• Work instruction: Which of the lines below contain the string "word"? Pull each one out of the data.

• The records:

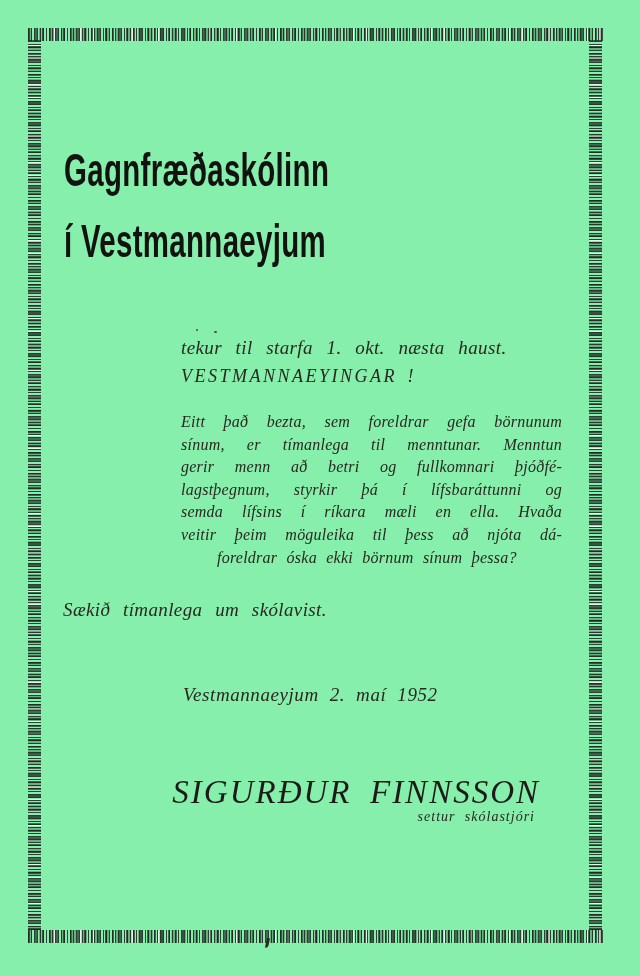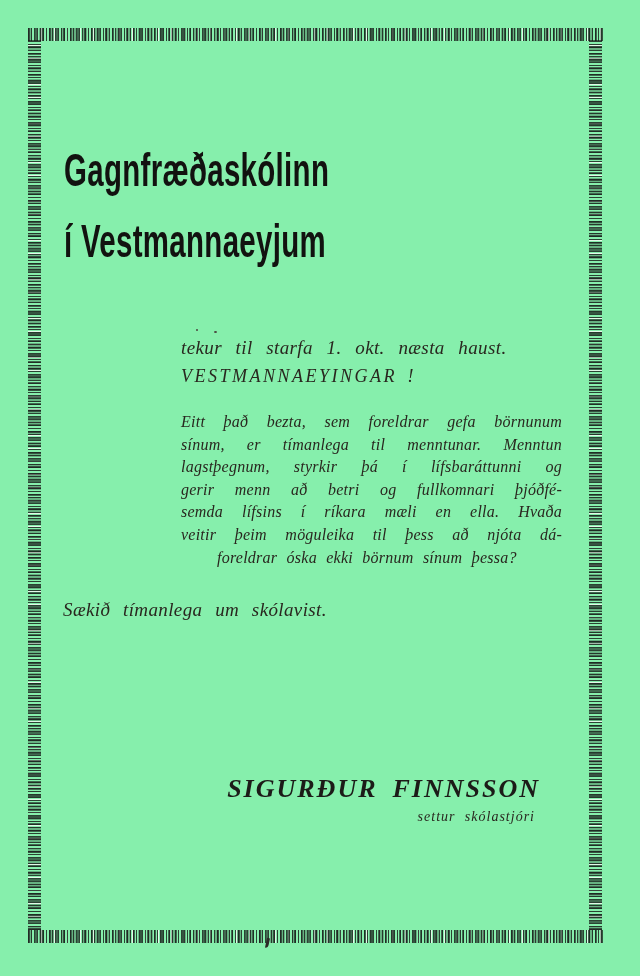--- a/index.html
+++ b/index.html
@@ -104,22 +104,22 @@
     text-align: center;
   }
   .dateline {
     left: 183px; top: 684px;
     font-size: 19px;
     word-spacing: .3em;
     letter-spacing: .03em;
   }
   .sig-name {
     right: 100px; top: 774px;
-    font-size: 26px;
-    font-weight: bold;
+    font-size: 33px;
+    font-weight: normal;
     letter-spacing: 2px;
     word-spacing: .25em;
     color: #1c1b18;
   }
   .sig-title {
     right: 105px; top: 809px;
     font-size: 14px;
     letter-spacing: 1px;
     word-spacing: .35em;
   }
@@ -149,29 +149,30 @@
   <div class="title-line title-1">Gagnfræðaskólinn</div>
   <div class="title-line title-2">í Vestmannaeyjum</div>
 
   <div class="ser lead">tekur til starfa 1. okt. næsta haust.</div>
 
   <div class="ser salutation">VESTMANNAEYINGAR !</div>
 
   <div class="paragraph">
     <div class="pline">Eitt það bezta, sem foreldrar gefa börnunum</div>
     <div class="pline">sínum, er tímanlega til menntunar. Menntun</div>
+    <div class="pline">gerir menn að betri og fullkomnari þjóðfé-</div>
     <div class="pline">lagstþegnum, styrkir þá í lífsbaráttunni og</div>
-    <div class="pline">gerir menn að betri og fullkomnari þjóðfé-</div>
     <div class="pline">semda lífsins í ríkara mæli en ella. Hvaða</div>
     <div class="pline">veitir þeim möguleika til þess að njóta dá-</div>
     <div class="pline last">foreldrar óska ekki börnum sínum þessa?</div>
   </div>
 
   <div class="ser apply-line">Sækið tímanlega um skólavist.</div>
 
+  <div class="ser dateline">Vestmannaeyjum 2. maí 1952</div>
 
   <div class="ser sig-name">SIGURÐUR FINNSSON</div>
   <div class="ser sig-title">settur skólastjóri</div>
 
   <div class="speck speck-1"></div>
   <div class="speck speck-2"></div>
   <div class="stray-j"></div>
 
 </div>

• Response area:
     word-spacing: .3em;
     word-spacing: .25em;
     word-spacing: .35em;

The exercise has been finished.